All extracts at a concentration of 1 mg/mL inhibited β-carotene oxidation (Table 2). The CM extract, using both DPPH and FRAP methods, obtained the best result and the CG extract inhibited β-carotene oxidation more than the CB extract. The kinetics of β-carotene degradation (Figure 2) show that the extracts inhibit the β-carotene oxidation throughout the degradation curve both at the beginning of the oxidation process (15–45 min) as at the end of it (75–105 min). The CM extract gave better antioxidant activity when compared to CG and CB extracts. Importantly, in this system, barbados cherry co-products had a different behavior from that observed for FRAP and DPPH, which agrees with previous reports by Rufino et al. [17] and Alves et al. [18]. This change in behavior occurs due to the action of vitamin C, which acts as a pro-oxidant factor in the system with the formation of ascorbyl radicals during oxidation [17,19]. Another factor that may affect this result is the use of high temperature resulting in the decomposition of phenolic compounds [20].

Figure 2. Protection of β-carotene oxidation added of extracts of fruits co-products.
Figure 2. Protection of β-carotene oxidation added of extracts of fruits co-products.
Molecules 19 03110 g002 1024

2.5. Correlation between Total Phenolic Compounds and Antioxidant Activity using DPPH, FRAP and β-Carotene/Linoleic Acid Methods

The correlation between concentration of total phenolic compounds and antioxidant activity has been widely studied, including with fruits and fruit co-products [4]. In the present study, a high linear correlation (r > 0.92) was observed between the anti-radical efficiency in relation to DPPH and FRAP and total phenolic content present in the extracts tested, as reported by Oliveira et al. [3]. The antioxidant activity assessed by the β-carotene/linoleic acid system showed no linear correlation with the other methods tested or with the total phenolic content, as reported in the study by Rufino et al. [17]. It is known that not only phenolic compounds, but other components such as ascorbate, reducing carbohydrates, tocopherols, carotenoids, terpenes and pigments are factors that affect the antioxidant activity. In addition, each phenolic compound has distinct antioxidant potential, which in synergistic or antagonistic interactions, including with non-phenolic compounds, may affect the results [21].

3. Experimental

3.1. Reagents

The reagents 2,2-diphenyl-1-picrylhydrazyl (DPPH), 6-hydroxyl-2,5,7,8-tetramethylchoman-2-carboxylic acid (Trolox), 2,4,5-tris(2-pyridyl)-triazine (TPTZ), Tween® 40, linoleic acid, butylated hydroxytoluene (BHT) were purchased from Sigma-Aldrich (Steinheim, Germany). Folin-Ciocalteau reagent and β-carotene were obtained from Merck (Dusseldorf, Germany). 3,4,5-Trihydroxy-benzoic acid (gallic acid), ferric choride hexahydrate, ferrous sulphate heptahydrate and other reagents and solvents used were of standard analytical grade.
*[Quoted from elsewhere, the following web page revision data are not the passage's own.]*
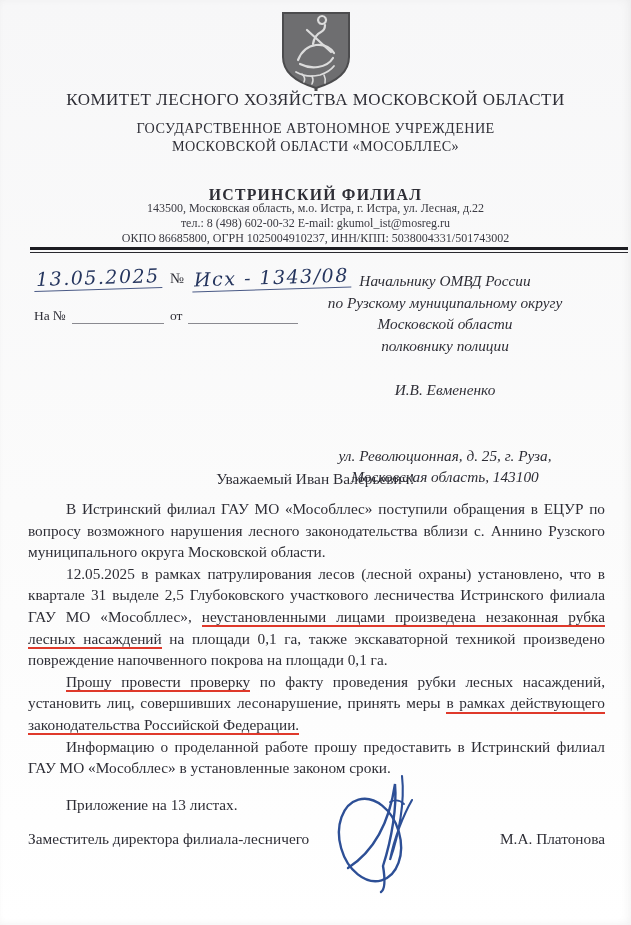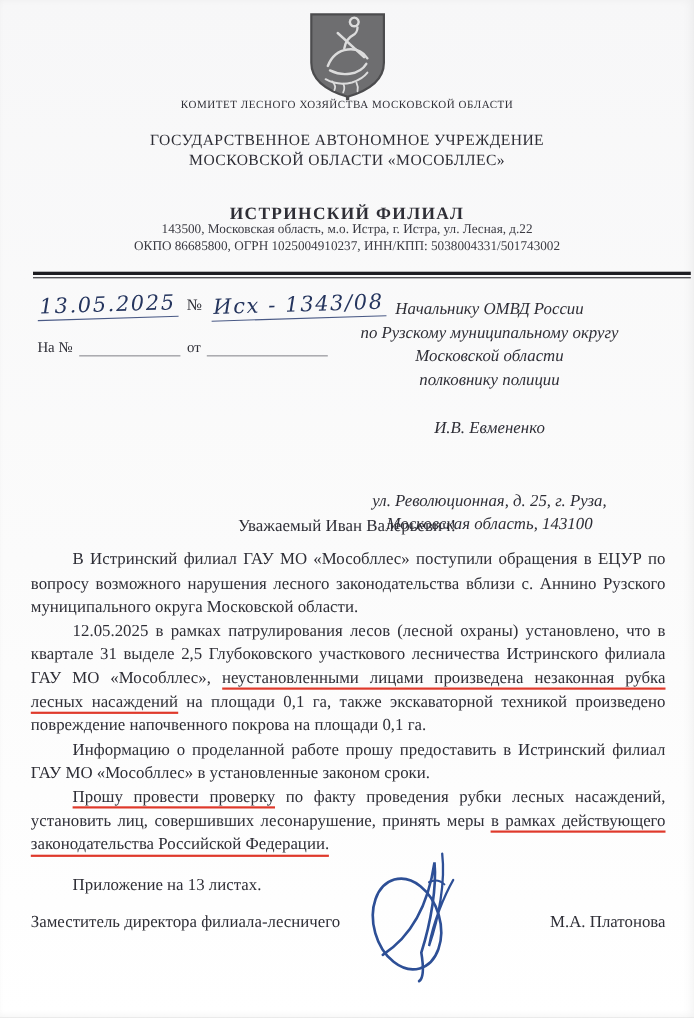--- a/index.html
+++ b/index.html
@@ -19,7 +19,7 @@
 
   
   .crest { top: 10px; left: 50%; transform: translateX(-50%); width: 80px; height: 82px; }
-  .h-committee { top: 90px; font-size: 10px; letter-spacing: 0.5px; }
+  .h-committee { top: 90px; font-size: 17px; letter-spacing: 0.5px; }
   .h-org { top: 119px; font-size: 14.2px; line-height: 1.28; letter-spacing: 0.4px; }
   .h-branch { top: 186px; font-size: 15.8px; font-weight: bold; letter-spacing: 1.2px; }
   .h-contact { top: 201px; font-size: 12px; line-height: 1.24; color: #3a3a42; }

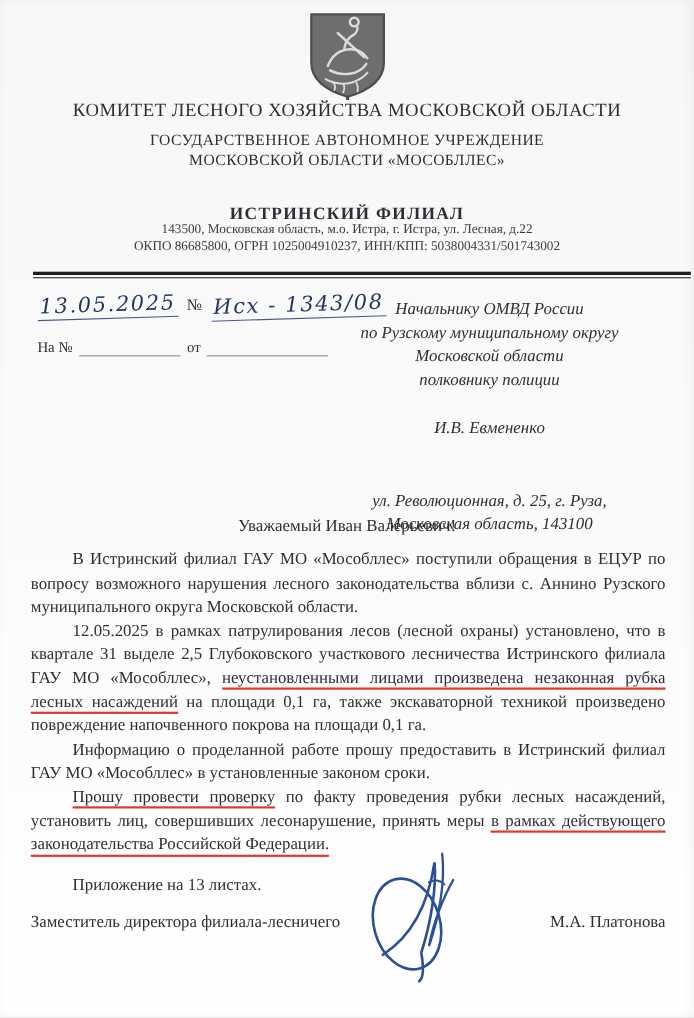--- a/index.html
+++ b/index.html
@@ -86,6 +86,7 @@
   <div class="abs center h-branch">ИСТРИНСКИЙ ФИЛИАЛ</div>
   <div class="abs center h-contact">
     <div>143500, Московская область, м.о. Истра, г. Истра, ул. Лесная, д.22</div>
+    <div>тел.: 8 (498) 602-00-32  E-mail: gkumol_ist@mosreg.ru</div>
     <div>ОКПО 86685800, ОГРН 1025004910237, ИНН/КПП: 5038004331/501743002</div>
   </div>
   <div class="abs rule"></div>

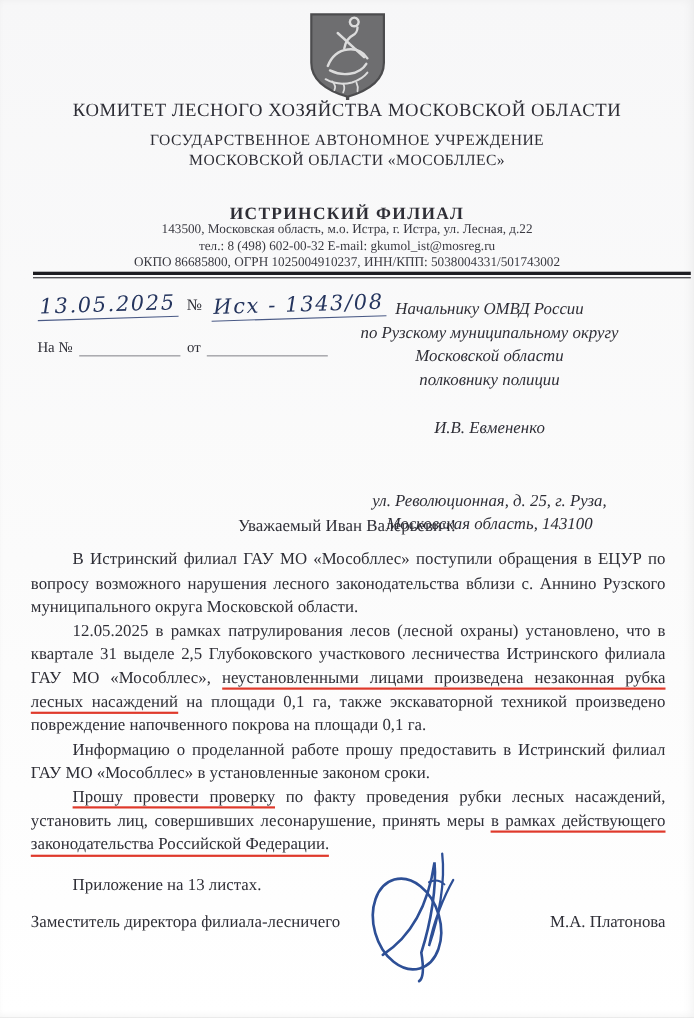--- a/index.html
+++ b/index.html
@@ -122,8 +122,8 @@
   <div class="abs body">
     <p><span>В Истринский филиал ГАУ МО «Мособллес» поступили обращения в ЕЦУР по вопросу возможного нарушения лесного законодательства вблизи с. Аннино Рузского муниципального округа Московской области.</span></p>
     <p><span>12.05.2025 в рамках патрулирования лесов (лесной охраны) установлено, что в квартале 31 выделе 2,5 Глубоковского участкового лесничества Истринского филиала ГАУ МО «Мособллес», </span><span class="red-u">неустановленными лицами произведена незаконная рубка лесных насаждений</span><span> на площади 0,1 га, также экскаваторной техникой произведено повреждение напочвенного покрова на площади 0,1 га.</span></p>
+    <p><span class="red-u">Прошу провести проверку</span><span> по факту проведения рубки лесных насаждений, установить лиц, совершивших лесонарушение, принять меры </span><span class="red-u">в рамках действующего законодательства Российской Федерации.</span></p>
     <p><span>Информацию о проделанной работе прошу предоставить в Истринский филиал ГАУ МО «Мособллес» в установленные законом сроки.</span></p>
-    <p><span class="red-u">Прошу провести проверку</span><span> по факту проведения рубки лесных насаждений, установить лиц, совершивших лесонарушение, принять меры </span><span class="red-u">в рамках действующего законодательства Российской Федерации.</span></p>
     <p class="attachment">Приложение на  13 листах.</p>
   </div>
3.2. Sample Preparation and Extraction

Co-products from the processing of guava (CG), mango (CM) and barbados cherry (CB) were obtained from a fruit pulp industry located in the city of João Pessoa/PB, Brazil. The fruit co-products collected directly from the production line were dried at 45 °C in an oven with air circulation (Model MA 035, Marconi, Piracicaba, Brazil) for 48 h. Then, the dried co-products were ground in a knife mill and vacuum packed in polyethylene bags and kept in a freezer (−18 °C) until the experiments. The extracts were obtained by stirring dry co-product (10 g) with ethanol (50 mL) in thermostated bath for 2 h at 25 °C. Then, the extract was centrifuged at 5,000 rpm for 10 min and the supernatant obtained was filtered with ethanol and diluted in a 100 mL flask. The extracts were stored in amber vials under an inert atmosphere until used. To determine the dry matter yield, 1 mL of extract was added to beakers previously dried in an oven and dried to constant weight at a temperature of 105 °C and the result expressed as percentage of extract/100 g of dry co-product (dc).

3.3. Determination of Total Extractable Phenolic Content

The levels of total extractable phenolic content (TEP) were determined colorimetrically by the Folin-Ciocalteau method [22] with volume reductions. Aliquots (4 mL) of ethanolic extracts diluted in water were added to Folin-Ciocalteau reagent (0.25 mL) followed by addition of 20% sodium carbonate (0.75 mL). The mixture was stirred and maintained in the dark for two hours. The absorbance at 765 nm was measured for UV-Vis spectrophotometer (model UV-2550, Shimadzu, Tokyo, Japan), together with a control containing only water and reagents. The concentration of phenolic compounds was estimated using a gallic acid curve calibration (50–500 mg/L). The results were expressed as mean ± standard deviation of mg gallic acid equivalent (GAE)/g of extract and GAE/100 g of dry co-product (dc).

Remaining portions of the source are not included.